- [PROBLEM REQUIREMENTS] Show all lines from the data that include the word "Odiosters".
##### SUPPLIED RECORDS
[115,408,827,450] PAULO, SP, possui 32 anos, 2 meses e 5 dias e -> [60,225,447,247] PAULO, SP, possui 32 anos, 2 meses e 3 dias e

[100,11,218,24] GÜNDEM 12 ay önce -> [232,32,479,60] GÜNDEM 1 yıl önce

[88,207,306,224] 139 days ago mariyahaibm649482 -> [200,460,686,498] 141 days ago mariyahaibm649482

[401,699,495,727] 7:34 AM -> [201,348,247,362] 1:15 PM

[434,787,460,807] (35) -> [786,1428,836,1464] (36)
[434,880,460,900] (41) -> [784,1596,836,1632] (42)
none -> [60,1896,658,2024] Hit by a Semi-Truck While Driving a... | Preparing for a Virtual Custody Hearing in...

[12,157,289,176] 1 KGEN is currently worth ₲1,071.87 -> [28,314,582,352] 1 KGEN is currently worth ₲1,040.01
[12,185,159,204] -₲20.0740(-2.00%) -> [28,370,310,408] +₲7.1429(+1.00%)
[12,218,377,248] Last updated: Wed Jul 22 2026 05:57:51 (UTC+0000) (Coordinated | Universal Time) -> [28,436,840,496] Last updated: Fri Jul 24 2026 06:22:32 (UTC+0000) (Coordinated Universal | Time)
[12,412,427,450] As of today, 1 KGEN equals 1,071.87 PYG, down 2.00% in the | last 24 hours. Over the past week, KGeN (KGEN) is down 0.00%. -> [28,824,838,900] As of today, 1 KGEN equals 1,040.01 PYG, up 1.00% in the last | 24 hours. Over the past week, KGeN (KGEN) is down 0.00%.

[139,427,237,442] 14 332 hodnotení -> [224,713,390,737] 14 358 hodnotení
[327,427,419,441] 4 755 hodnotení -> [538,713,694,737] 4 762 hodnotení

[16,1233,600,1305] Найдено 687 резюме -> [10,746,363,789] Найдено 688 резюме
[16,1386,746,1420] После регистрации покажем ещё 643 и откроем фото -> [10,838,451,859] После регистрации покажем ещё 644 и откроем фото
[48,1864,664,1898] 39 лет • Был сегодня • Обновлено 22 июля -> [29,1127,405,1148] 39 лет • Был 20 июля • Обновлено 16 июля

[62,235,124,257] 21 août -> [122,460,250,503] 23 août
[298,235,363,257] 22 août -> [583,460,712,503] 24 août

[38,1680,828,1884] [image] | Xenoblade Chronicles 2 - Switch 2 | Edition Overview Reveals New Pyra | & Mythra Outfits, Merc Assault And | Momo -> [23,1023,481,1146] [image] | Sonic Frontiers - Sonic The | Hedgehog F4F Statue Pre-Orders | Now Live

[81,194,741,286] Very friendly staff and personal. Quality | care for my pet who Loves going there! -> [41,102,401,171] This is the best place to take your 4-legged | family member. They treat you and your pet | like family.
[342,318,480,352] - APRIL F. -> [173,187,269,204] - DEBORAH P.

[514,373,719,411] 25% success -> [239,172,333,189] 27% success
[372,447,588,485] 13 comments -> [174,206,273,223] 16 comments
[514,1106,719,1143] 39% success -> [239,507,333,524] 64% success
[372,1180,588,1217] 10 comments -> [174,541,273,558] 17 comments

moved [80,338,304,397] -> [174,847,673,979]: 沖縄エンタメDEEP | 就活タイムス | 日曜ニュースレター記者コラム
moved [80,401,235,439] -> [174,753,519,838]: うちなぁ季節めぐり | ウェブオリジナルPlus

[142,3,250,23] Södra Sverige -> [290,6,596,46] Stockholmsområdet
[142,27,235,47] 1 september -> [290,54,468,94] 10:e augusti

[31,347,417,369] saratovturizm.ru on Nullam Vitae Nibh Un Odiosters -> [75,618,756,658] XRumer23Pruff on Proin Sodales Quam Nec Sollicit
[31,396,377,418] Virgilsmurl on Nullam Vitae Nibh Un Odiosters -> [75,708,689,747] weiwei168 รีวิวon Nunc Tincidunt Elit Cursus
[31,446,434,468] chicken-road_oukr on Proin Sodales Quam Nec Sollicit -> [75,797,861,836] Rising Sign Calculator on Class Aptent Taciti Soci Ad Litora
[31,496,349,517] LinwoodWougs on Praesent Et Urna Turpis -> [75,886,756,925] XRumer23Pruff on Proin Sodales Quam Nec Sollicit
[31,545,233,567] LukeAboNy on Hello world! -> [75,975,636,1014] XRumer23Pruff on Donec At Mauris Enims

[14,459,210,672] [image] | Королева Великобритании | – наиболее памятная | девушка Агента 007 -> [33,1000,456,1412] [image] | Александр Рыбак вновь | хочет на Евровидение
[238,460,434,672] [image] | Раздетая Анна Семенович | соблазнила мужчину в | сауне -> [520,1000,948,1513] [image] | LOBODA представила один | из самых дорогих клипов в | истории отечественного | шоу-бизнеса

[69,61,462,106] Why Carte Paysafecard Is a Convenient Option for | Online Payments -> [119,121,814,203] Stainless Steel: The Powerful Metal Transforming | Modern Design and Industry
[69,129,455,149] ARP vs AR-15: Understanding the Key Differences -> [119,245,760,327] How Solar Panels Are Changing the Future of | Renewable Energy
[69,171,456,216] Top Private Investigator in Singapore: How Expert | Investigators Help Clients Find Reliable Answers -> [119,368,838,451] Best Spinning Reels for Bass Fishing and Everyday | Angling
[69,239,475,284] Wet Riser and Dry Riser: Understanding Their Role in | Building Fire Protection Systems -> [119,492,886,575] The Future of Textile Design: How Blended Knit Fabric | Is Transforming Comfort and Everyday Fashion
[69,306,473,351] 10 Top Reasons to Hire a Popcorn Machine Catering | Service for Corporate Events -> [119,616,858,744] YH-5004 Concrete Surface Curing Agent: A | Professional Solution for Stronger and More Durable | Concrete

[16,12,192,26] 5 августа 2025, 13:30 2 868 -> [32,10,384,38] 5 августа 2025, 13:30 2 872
##########
- [SOLUTION TO THIS PROBLEM]
[31,347,417,369] saratovturizm.ru on Nullam Vitae Nibh Un Odiosters -> [75,618,756,658] XRumer23Pruff on Proin Sodales Quam Nec Sollicit
[31,396,377,418] Virgilsmurl on Nullam Vitae Nibh Un Odiosters -> [75,708,689,747] weiwei168 รีวิวon Nunc Tincidunt Elit Cursus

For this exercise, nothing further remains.